Thursday, April 24, 2014


We have morels!
My husband discovered them as he was cutting the grass,
popping up at the base of our old ash tree.
Just a few feet away in an undisturbed wooded area 
I found more. That calls for a hunt.  
They like to grow near certain trees, especially where 
there is dead and decayed wood- perfect conditions here.

Both my mother and neighbor advised me to soak them first, 
slice, batter and fry them- in  butter according to my mom . 
When I was young I wasn't much of a mushroom fan
except when mom cooked these! They are so different!
You can read more about them HERE.

If anyone has other recipe ideas, please let me know.


Sunnybrook Farm said...

Lucky you! They are a big deal here and people go out in the mountains hunting them but we have none around our place. The girls don't like mushrooms so I would have to eat them myself if I had any, which might be a good thing.

Richard Collins said...

Very much a post of Faith and Morels (ugh!).

Gorges Smythe said...

I should look for some in our woods. The deer usually get any, though.

Patricia @ 9th and Denver said...

I've never heard of these.
I'm going to read up and follow your link.

Oh, if you find a recipe you need to share this with us...because now, I'm just curious!

Harry Flashman said...

We have mushrooms here, but I am afraid to eat any of them since I don't know much about it. I gave some to the chickens once, and they gobbled them up and didn't die. But I lost my nerve and didn't try any myself.

LindaG said...

What a wonderful find. Congratulations!
I would love to be confident of mushroom identification, but I am pretty sure we don't have the right conditions here on the farm.

Enjoy them, Kathy!

Yahoobuckaroo's Blog said...

Too bad we don't have any truffles around here too though. You'd think we would. You see morels now and then. They grow near tree roots. Truffles also grow near tree roots--just underground.

Did I ever tell you I worked at a mushroom farm inside an old rock quarry during high school? We had our own canning operation too. The whole thing with growing, harvesting, and canning mushrooms is really very simple. I'm surprised more people don't do it.

Kathy Felsted Usher said...

Yahoo no, I didn't know you worked there, didn't even know we had mushroom farms in the area. I've seen the mushroom kits you can buy to grow your own either inside or on logs.

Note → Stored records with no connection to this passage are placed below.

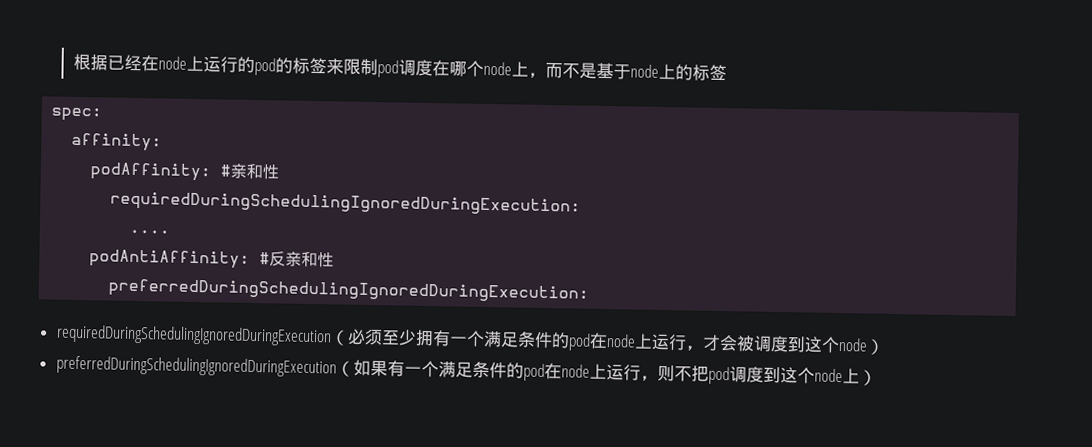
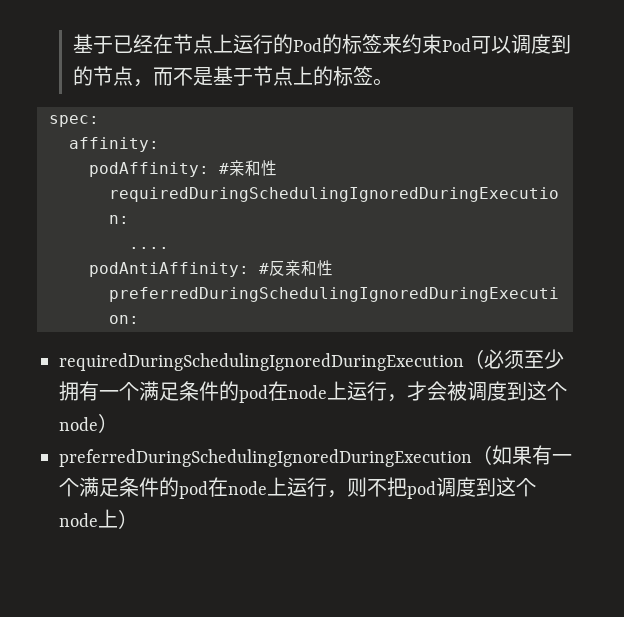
- 根据已经在node上运行的pod的标签来限制pod调度在哪个node上，而不是基于node上的标签
+ 基于已经在节点上运行的Pod的标签来约束Pod可以调度到的节点，而不是基于节点上的标签。

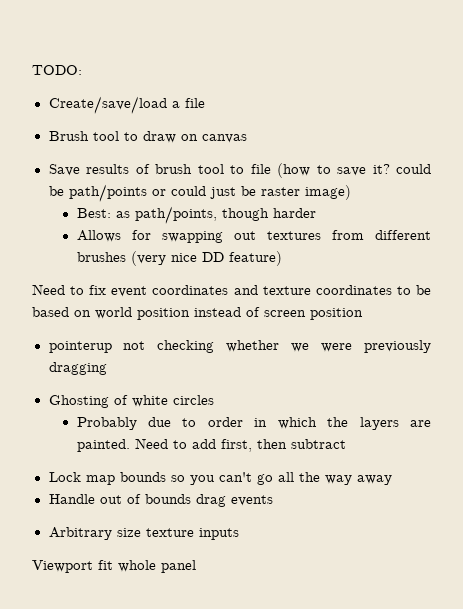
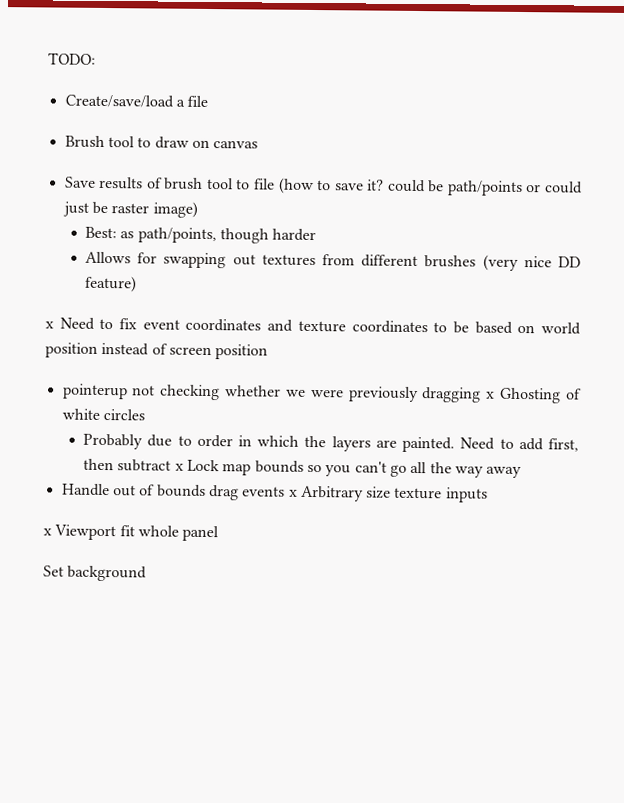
- Need to fix event coordinates and texture coordinates to be based on world position instead of screen position
+ x Need to fix event coordinates and texture coordinates to be based on world position instead of screen position
- pointerup not checking whether we were previously dragging
- Ghosting of white circles
+ pointerup not checking whether we were previously dragging x Ghosting of white circles
- Need to add first, then subtract
- Lock map bounds so you can't go all the way away
+ Need to add first, then subtract x Lock map bounds so you can't go all the way away
- Handle out of bounds drag events
- Arbitrary size texture inputs
+ Handle out of bounds drag events x Arbitrary size texture inputs
- Viewport fit whole panel
+ x Viewport fit whole panel
+ Set background

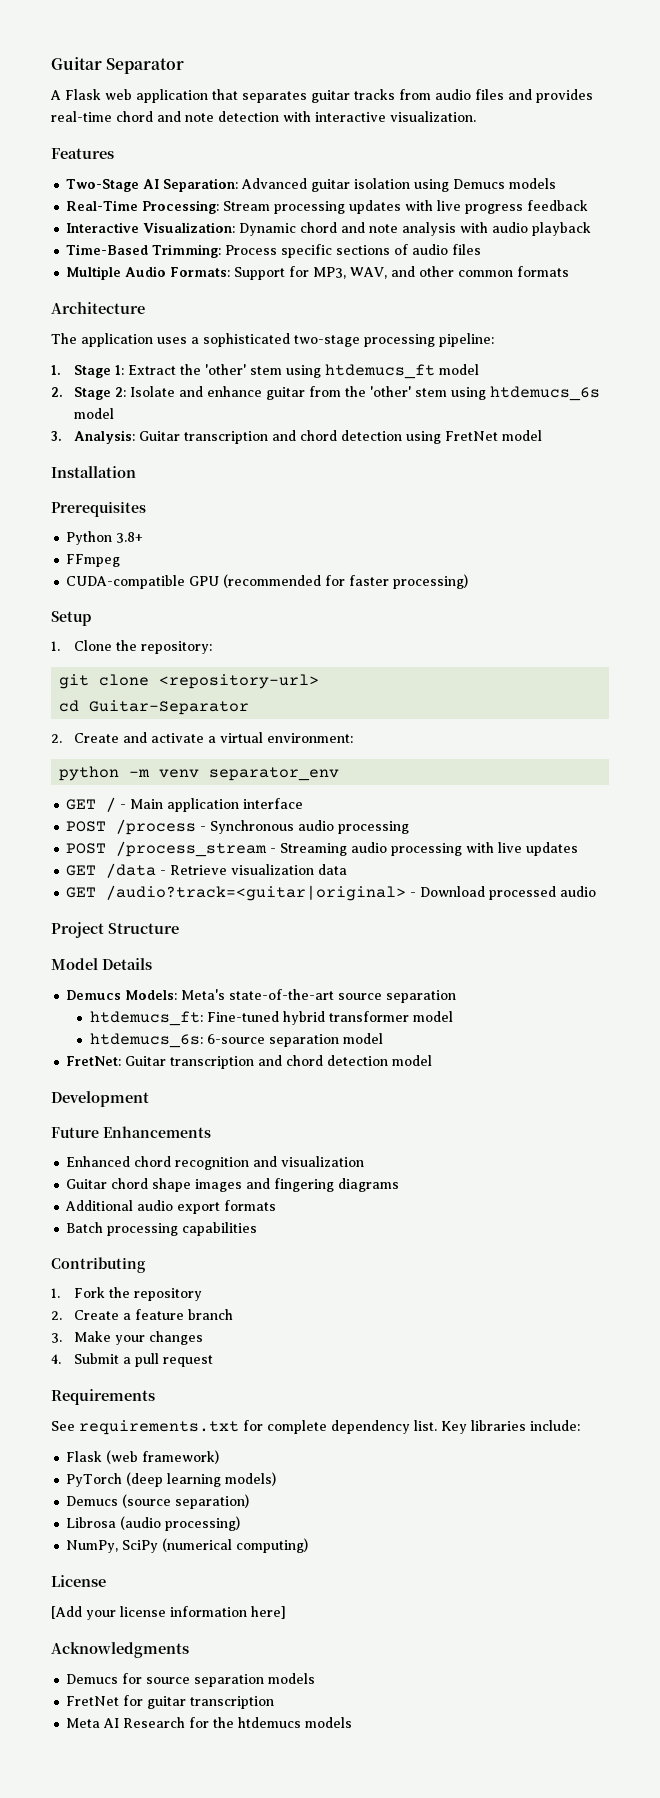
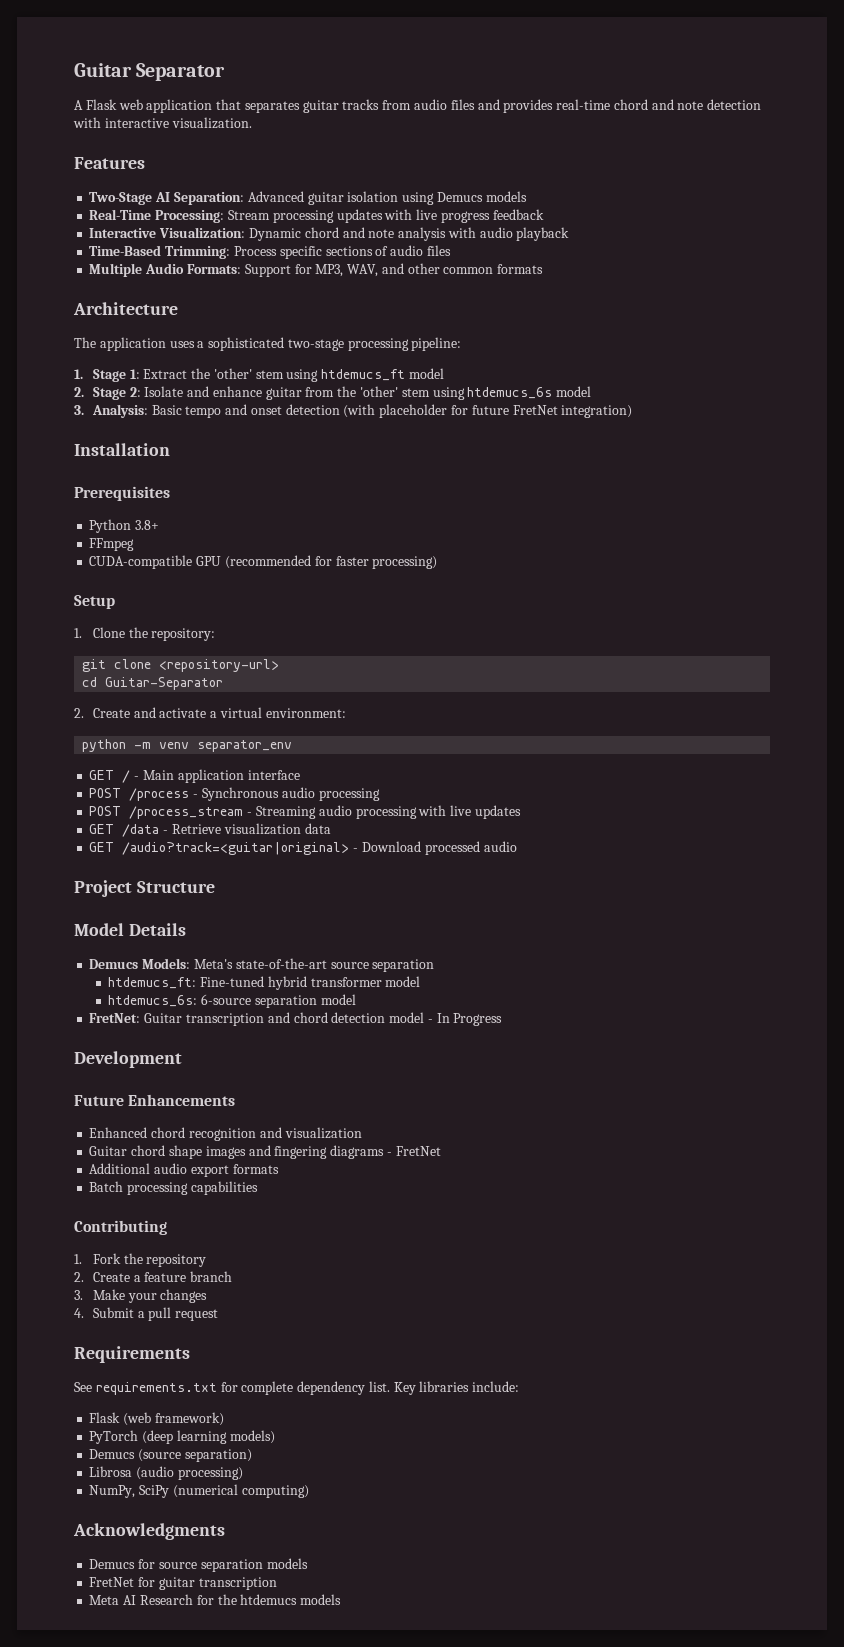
- 3. Analysis: Guitar transcription and chord detection using FretNet model
+ 3. Analysis: Basic tempo and onset detection (with placeholder for future FretNet integration)
- FretNet: Guitar transcription and chord detection model
+ FretNet: Guitar transcription and chord detection model - In Progress
- Guitar chord shape images and fingering diagrams
+ Guitar chord shape images and fingering diagrams - FretNet
- License
- [Add your license information here]

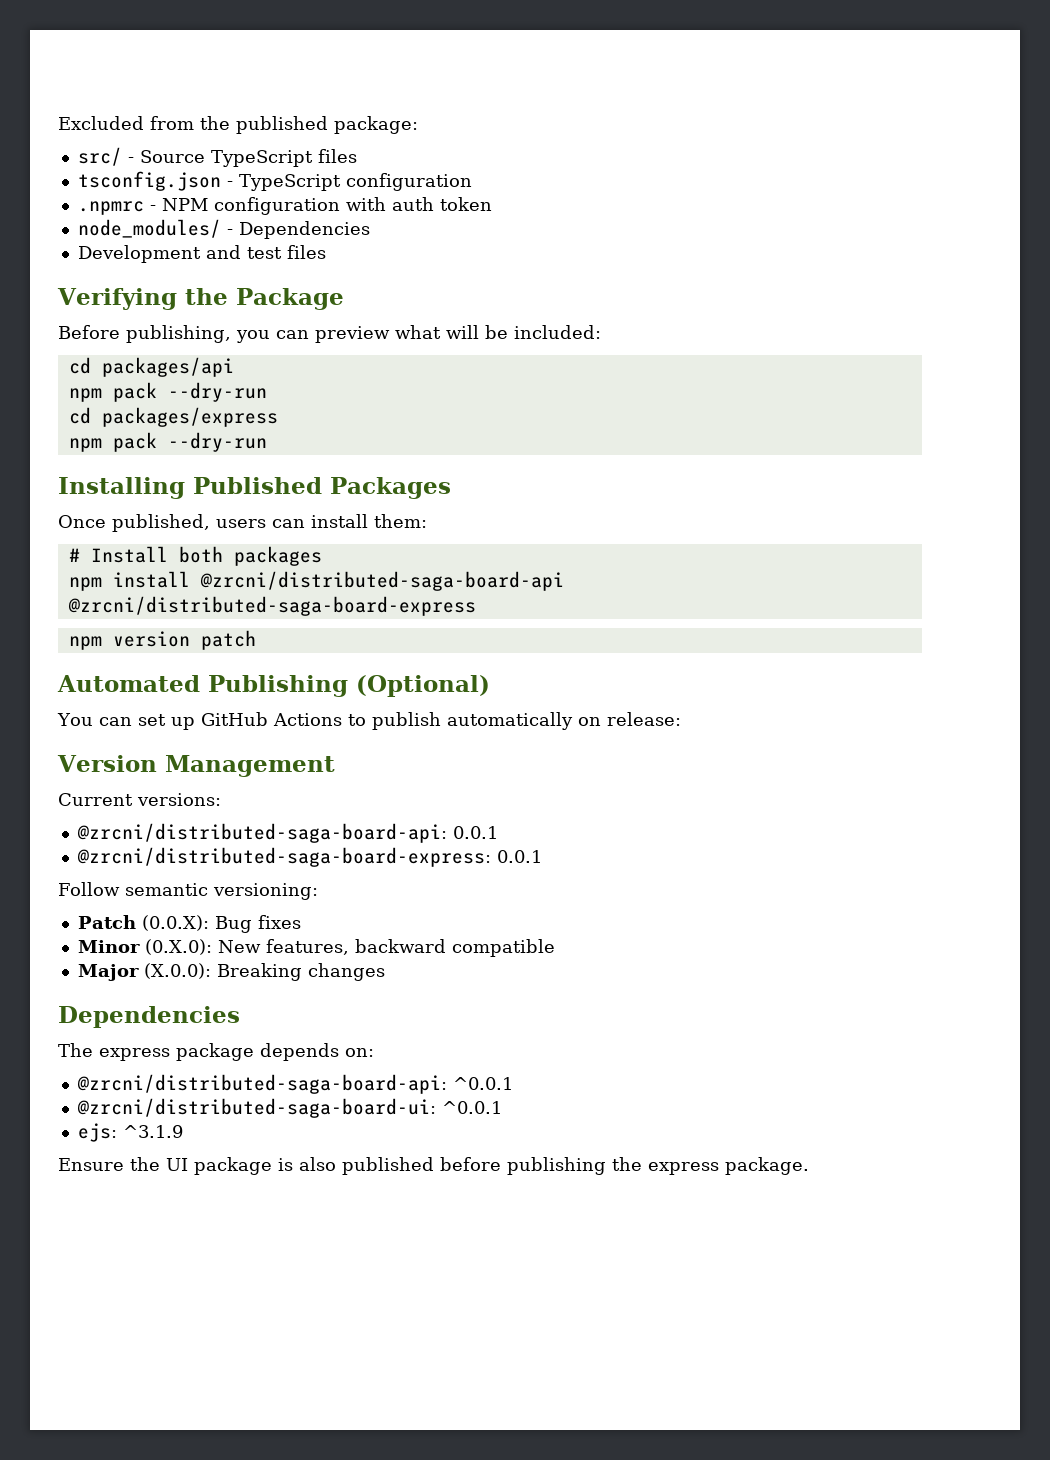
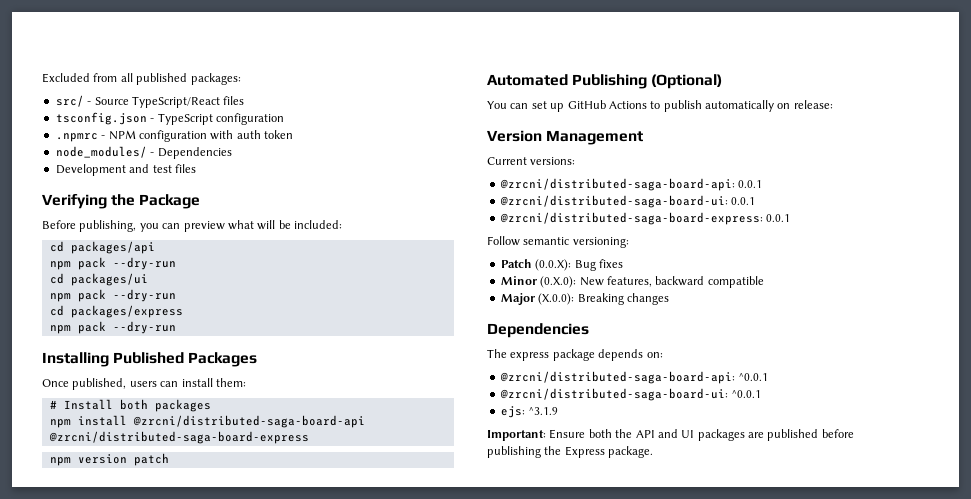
- Excluded from the published package:
+ Excluded from all published packages:
- src/ - Source TypeScript files
+ src/ - Source TypeScript/React files
+ cd packages/ui
+ npm pack --dry-run
+ @zrcni/distributed-saga-board-ui: 0.0.1
- Ensure the UI package is also published before publishing the express package.
+ Important: Ensure both the API and UI packages are published before publishing the Express package.

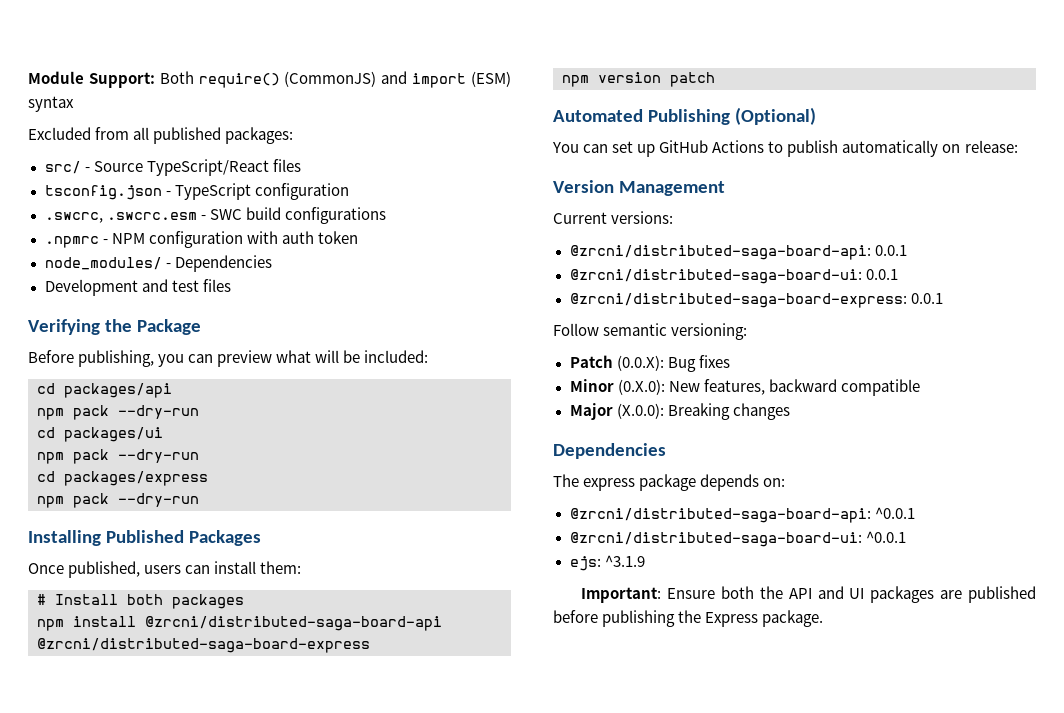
+ Module Support: Both require() (CommonJS) and import (ESM) syntax
+ .swcrc, .swcrc.esm - SWC build configurations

Yahoobuckaroo's Blog said...

Google: Mushroom farm Valmeyer

You can see several photos of it at Google Images. It was an old rock quarry in Valmeyer, IL. It's used as a storage facility now. Gateway Cold Storage has the biggest part of it. Knaust Mushroom Farms owned it when I worked there. Knaust used to be huge until the mushroom business went south.

The complex is called Rock City now. The underground caves cover something like 5 or 6 million square feet. They had tractors pulling huge flat wagons through the place that we sat on. They would take us a mile or more back sometimes. Mushrooms grow best with no light at all, so there are no lights back there. Pickers wore miner's hardhats with a light on them so they could see to pick. We just used a knife to cut the mushrooms at the stem. New ones would grow overnight. It was pretty interesting really. Lots of illegal Mexicans worked there during the 60s and 70s. Hundreds of them.

Aimee said...

Soak them in salt water to make sure any bugs come out of their hiding places. You can fry in butter with or without battering them. I love them, haven't found any here yet this season but they should be popping out soon.